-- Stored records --
--------------------
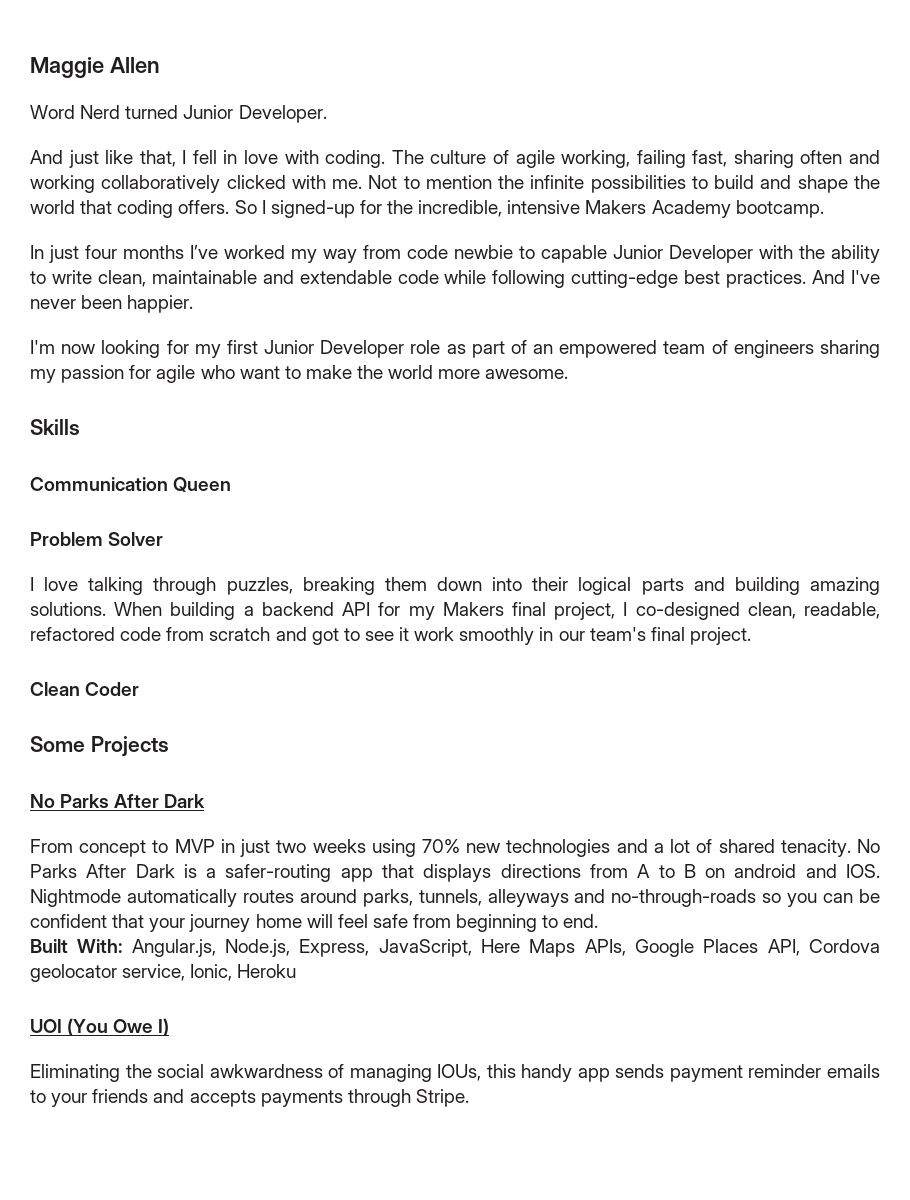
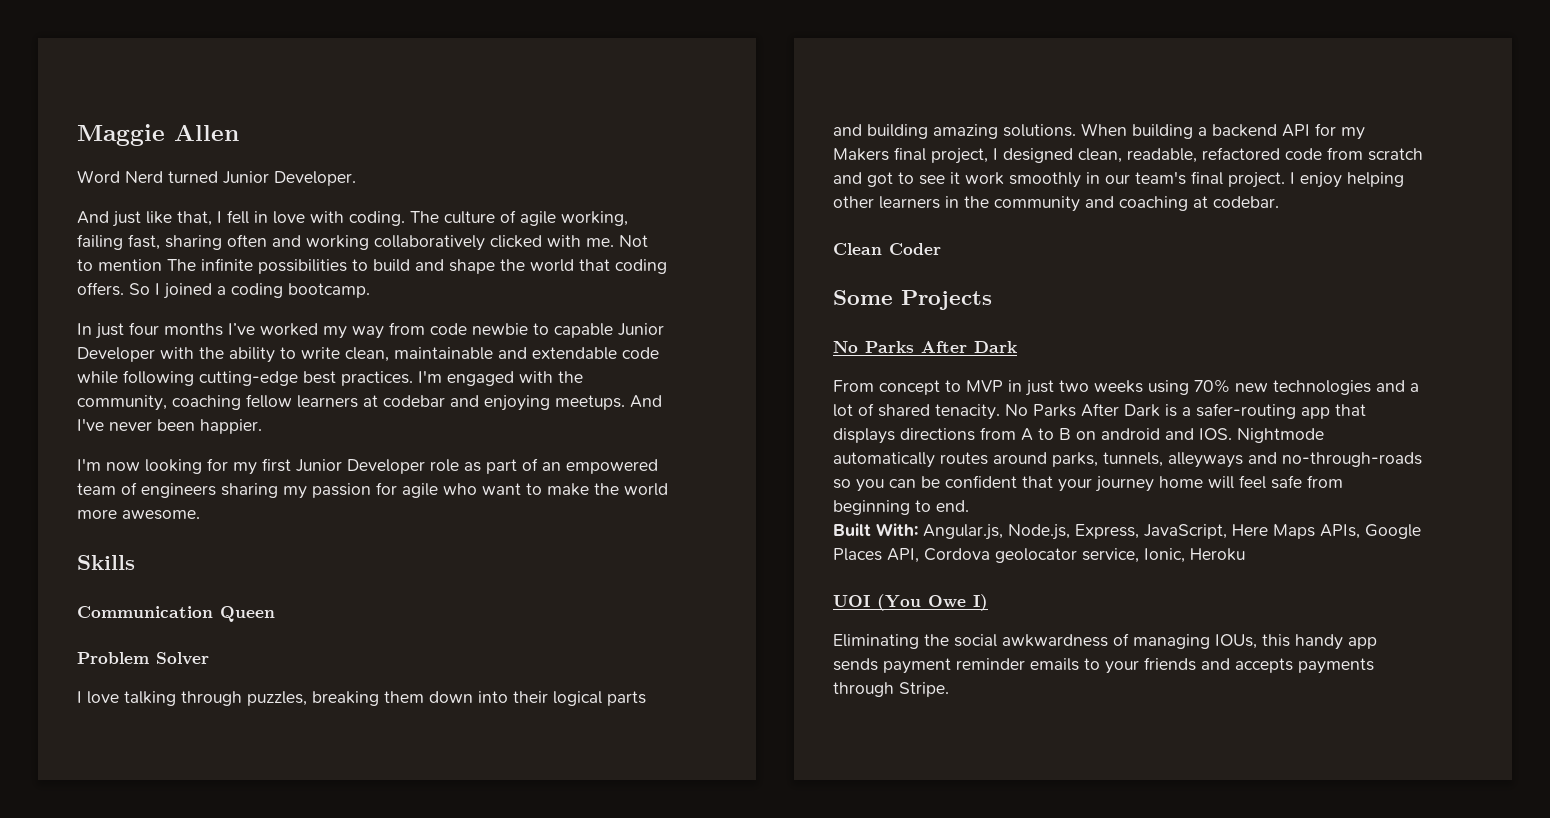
- Not to mention the infinite possibilities to build and shape the world that coding offers.
+ Not to mention The infinite possibilities to build and shape the world that coding offers.
- So I signed-up for the incredible, intensive Makers Academy bootcamp.
+ So I joined a coding bootcamp.
+ I'm engaged with the community, coaching fellow learners at codebar and enjoying meetups.
- When building a backend API for my Makers final project, I co-designed clean, readable, refactored code from scratch and got to see it work smoothly in our team's final project.
+ When building a backend API for my Makers final project, I designed clean, readable, refactored code from scratch and got to see it work smoothly in our team's final project. I enjoy helping other learners in the community and coaching at codebar.

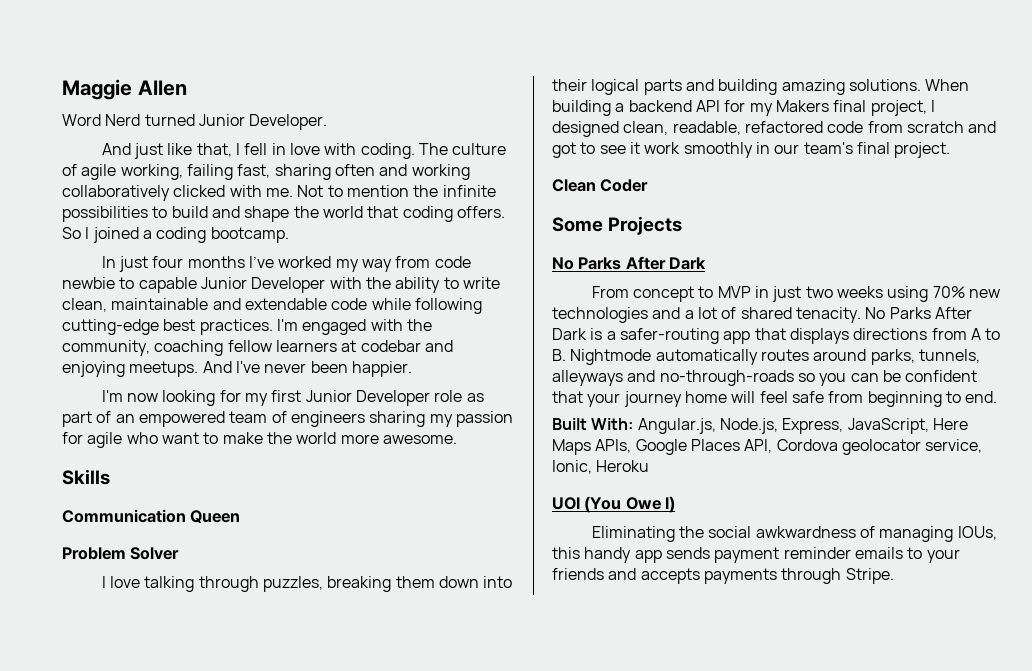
- Not to mention The infinite possibilities to build and shape the world that coding offers.
+ Not to mention the infinite possibilities to build and shape the world that coding offers.
- I enjoy helping other learners in the community and coaching at codebar.
- No Parks After Dark is a safer-routing app that displays directions from A to B on android and IOS. Nightmode automatically routes around parks, tunnels, alleyways and no-through-roads so you can be confident that your journey home will feel safe from beginning to end.
+ No Parks After Dark is a safer-routing app that displays directions from A to B. Nightmode automatically routes around parks, tunnels, alleyways and no-through-roads so you can be confident that your journey home will feel safe from beginning to end.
--------------------
Among the records above, which lines hold the word "safe"? Copy each one.

-- TASK RESULT --
- No Parks After Dark is a safer-routing app that displays directions from A to B on android and IOS. Nightmode automatically routes around parks, tunnels, alleyways and no-through-roads so you can be confident that your journey home will feel safe from beginning to end.
+ No Parks After Dark is a safer-routing app that displays directions from A to B. Nightmode automatically routes around parks, tunnels, alleyways and no-through-roads so you can be confident that your journey home will feel safe from beginning to end.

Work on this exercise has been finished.